■ DIRECTIONS: When you reach the line in the listing below that contains "margin-left: 15px ->", begin returning lines exactly as written, and stop after the line that contains "text: TEST ->". Return no other lines.

■ EXTRACTED DATA:
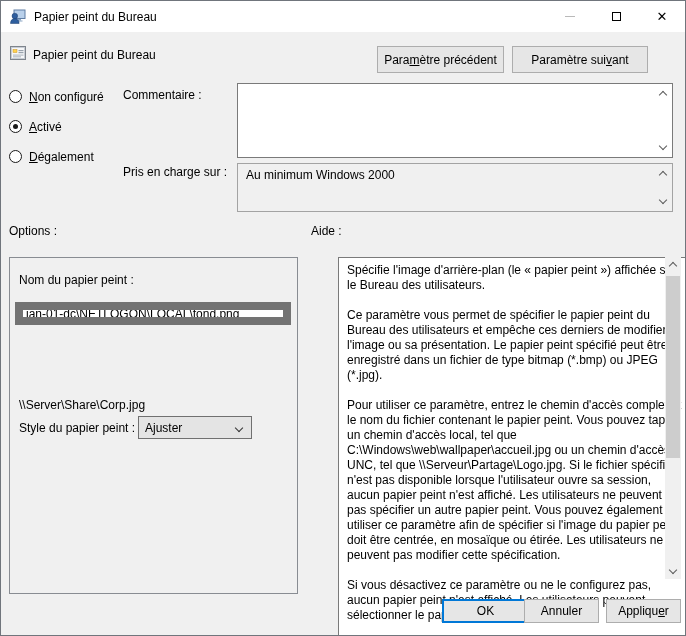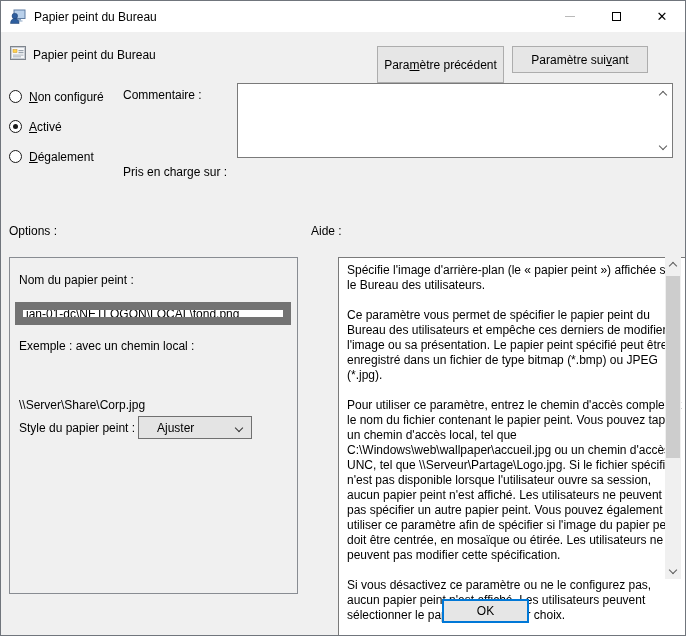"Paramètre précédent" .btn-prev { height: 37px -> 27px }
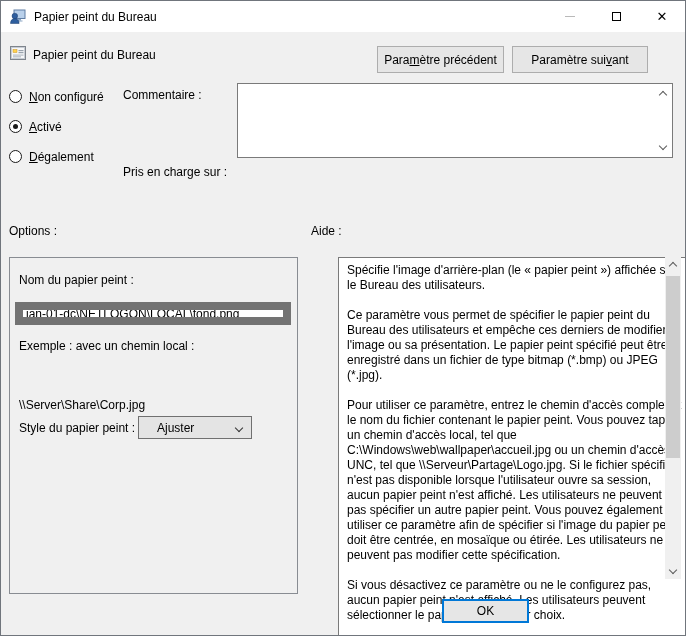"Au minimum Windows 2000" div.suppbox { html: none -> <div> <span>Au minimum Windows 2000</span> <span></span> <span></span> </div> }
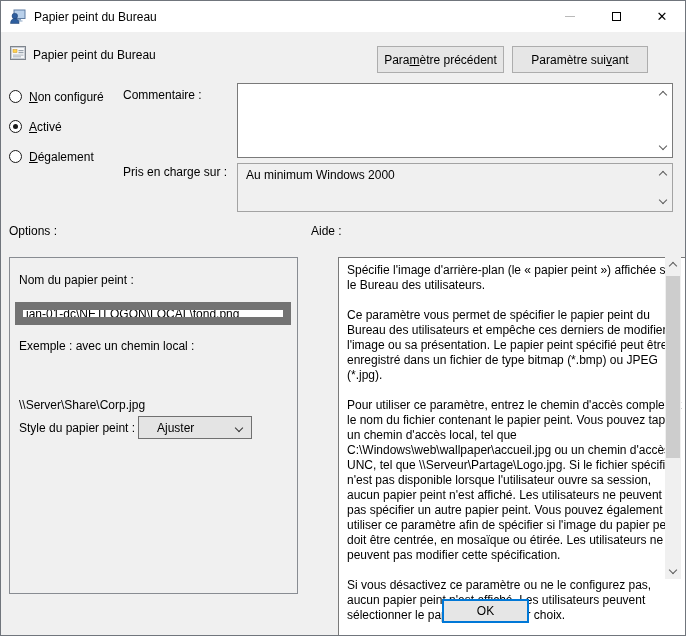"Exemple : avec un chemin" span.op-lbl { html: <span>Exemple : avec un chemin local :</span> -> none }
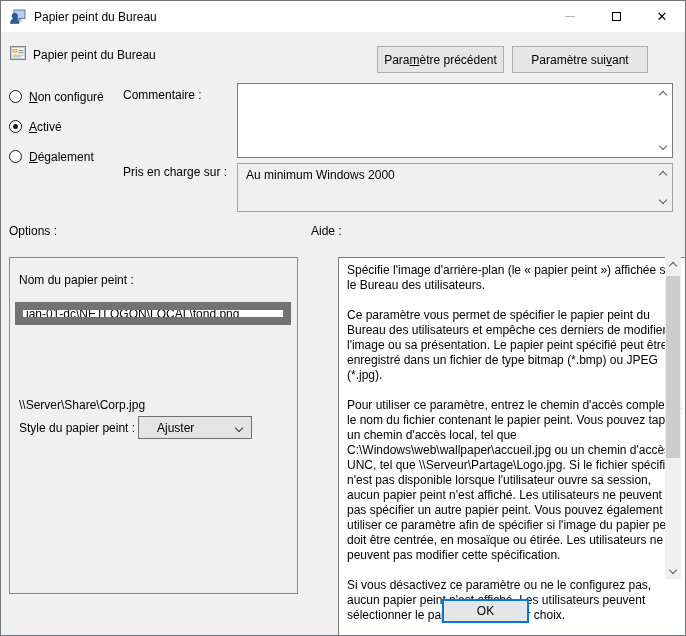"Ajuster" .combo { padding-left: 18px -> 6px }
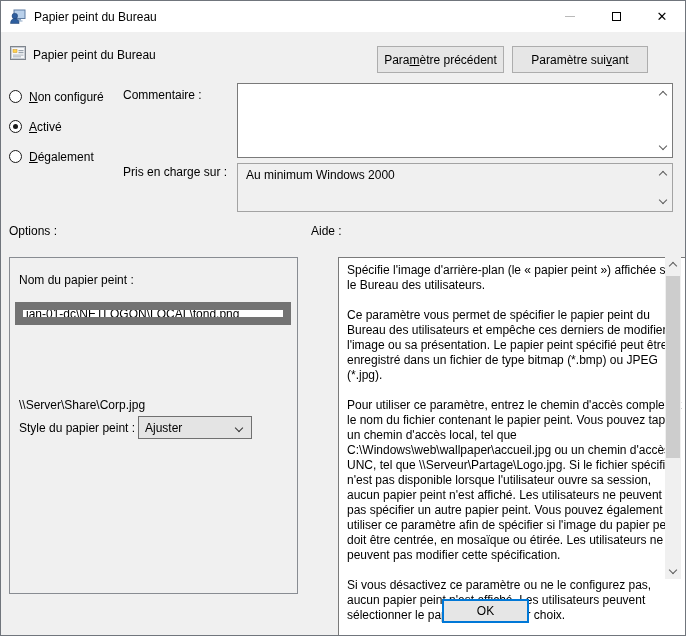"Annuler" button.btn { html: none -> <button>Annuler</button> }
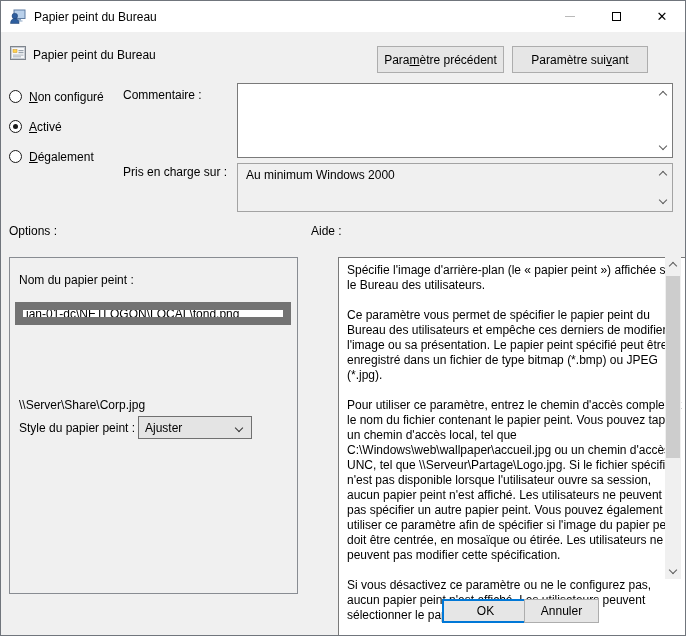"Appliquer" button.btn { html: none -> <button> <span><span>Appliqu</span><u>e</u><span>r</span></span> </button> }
* * *
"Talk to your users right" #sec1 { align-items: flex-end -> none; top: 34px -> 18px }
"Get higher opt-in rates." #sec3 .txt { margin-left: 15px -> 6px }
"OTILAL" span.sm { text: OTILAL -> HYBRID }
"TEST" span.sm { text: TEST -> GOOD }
...
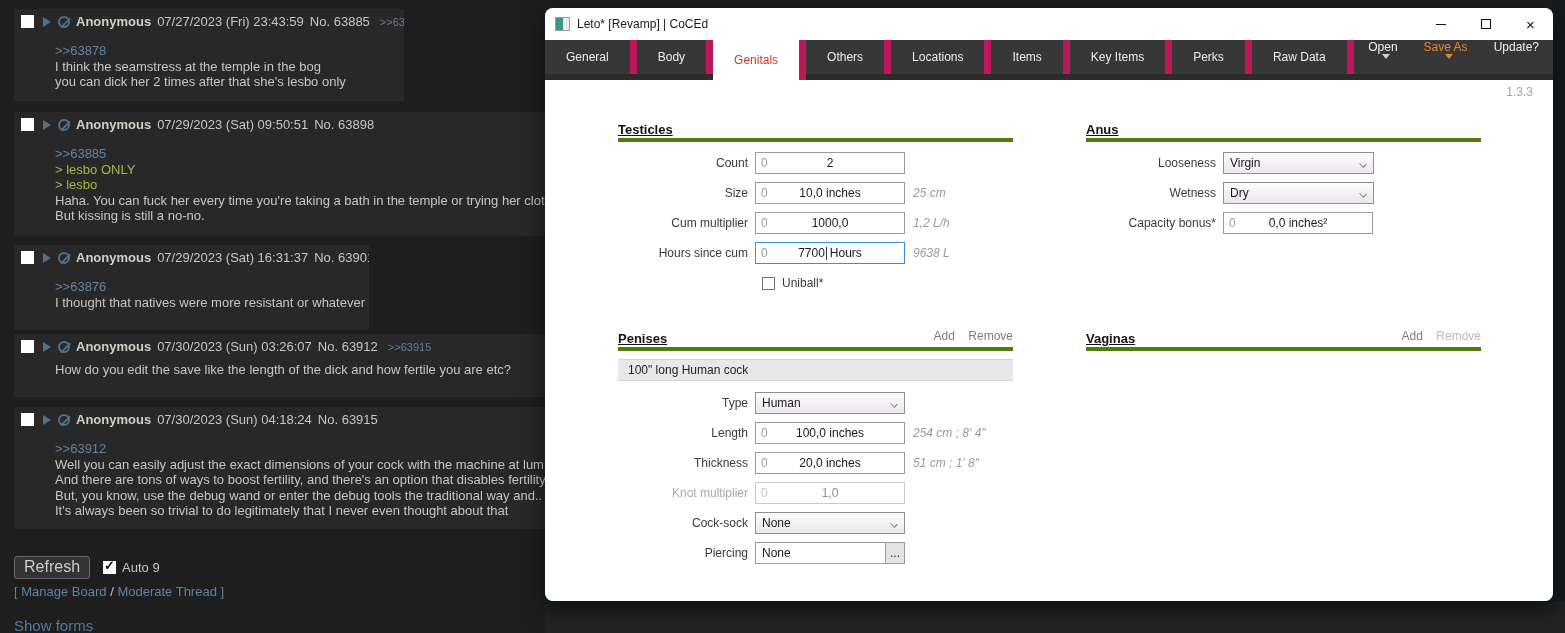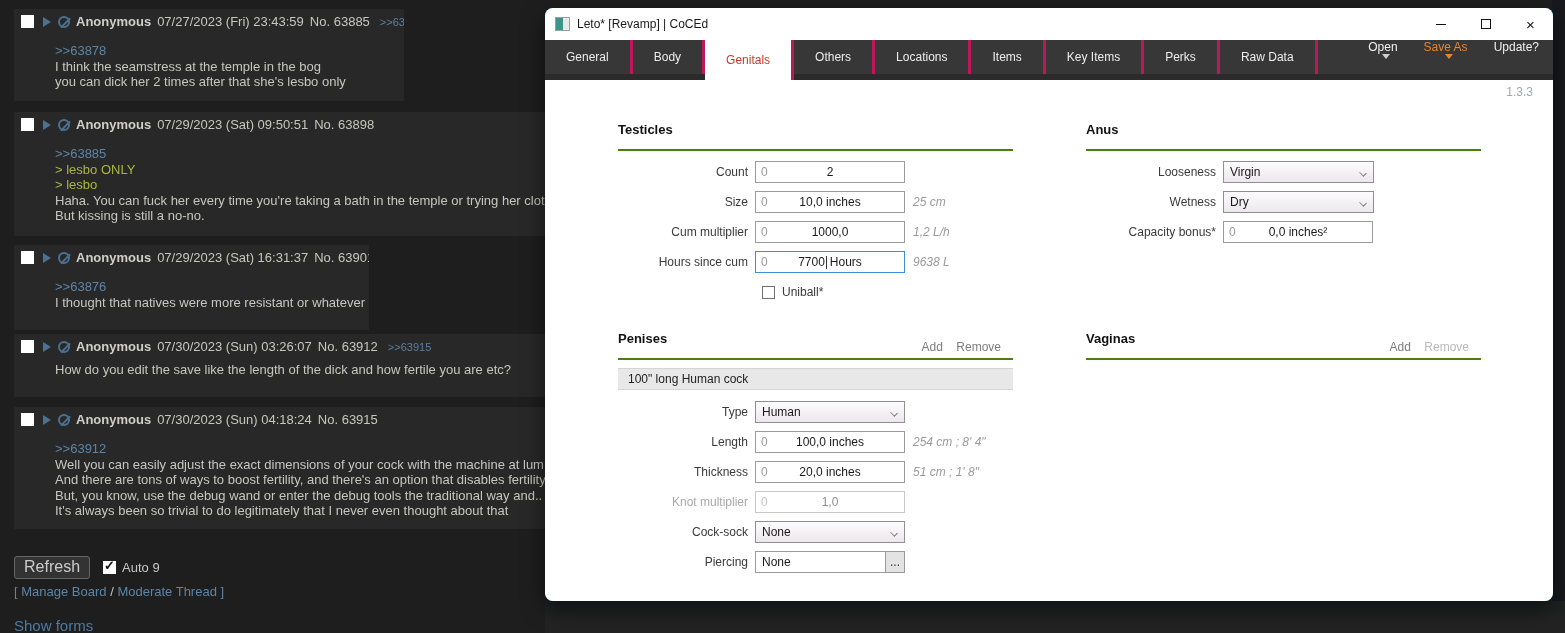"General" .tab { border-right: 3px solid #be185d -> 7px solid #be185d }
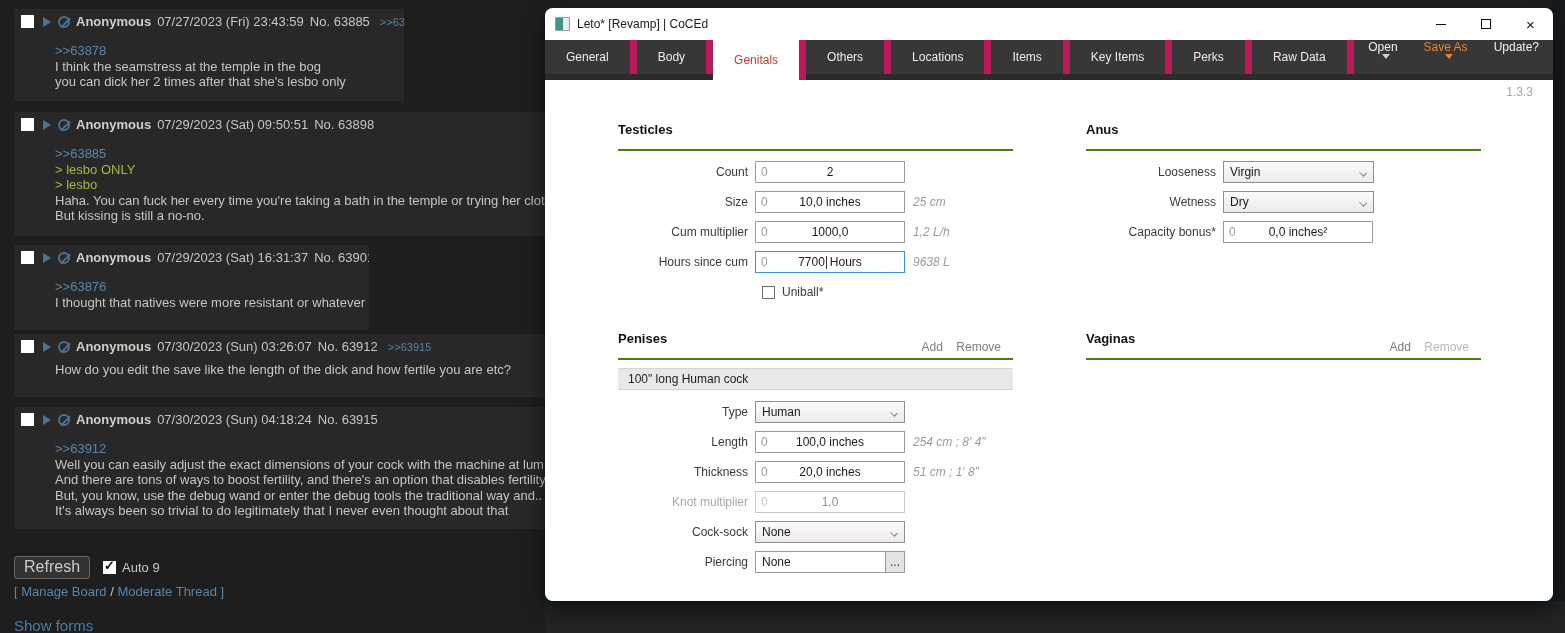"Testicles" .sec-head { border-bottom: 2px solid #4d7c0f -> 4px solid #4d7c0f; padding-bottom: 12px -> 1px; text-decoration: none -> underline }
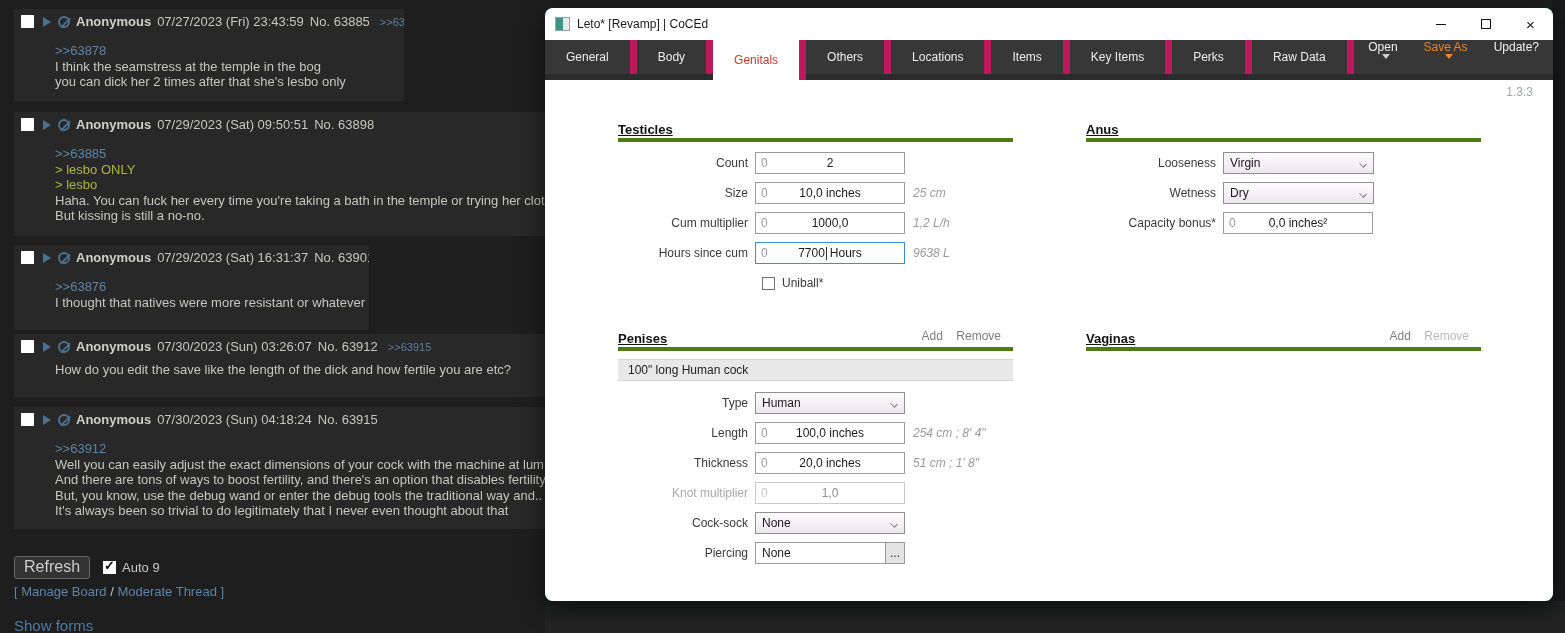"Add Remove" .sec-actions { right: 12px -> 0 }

■ ANSWER:
"Get higher opt-in rates." #sec3 .txt { margin-left: 15px -> 6px }
"OTILAL" span.sm { text: OTILAL -> HYBRID }
"TEST" span.sm { text: TEST -> GOOD }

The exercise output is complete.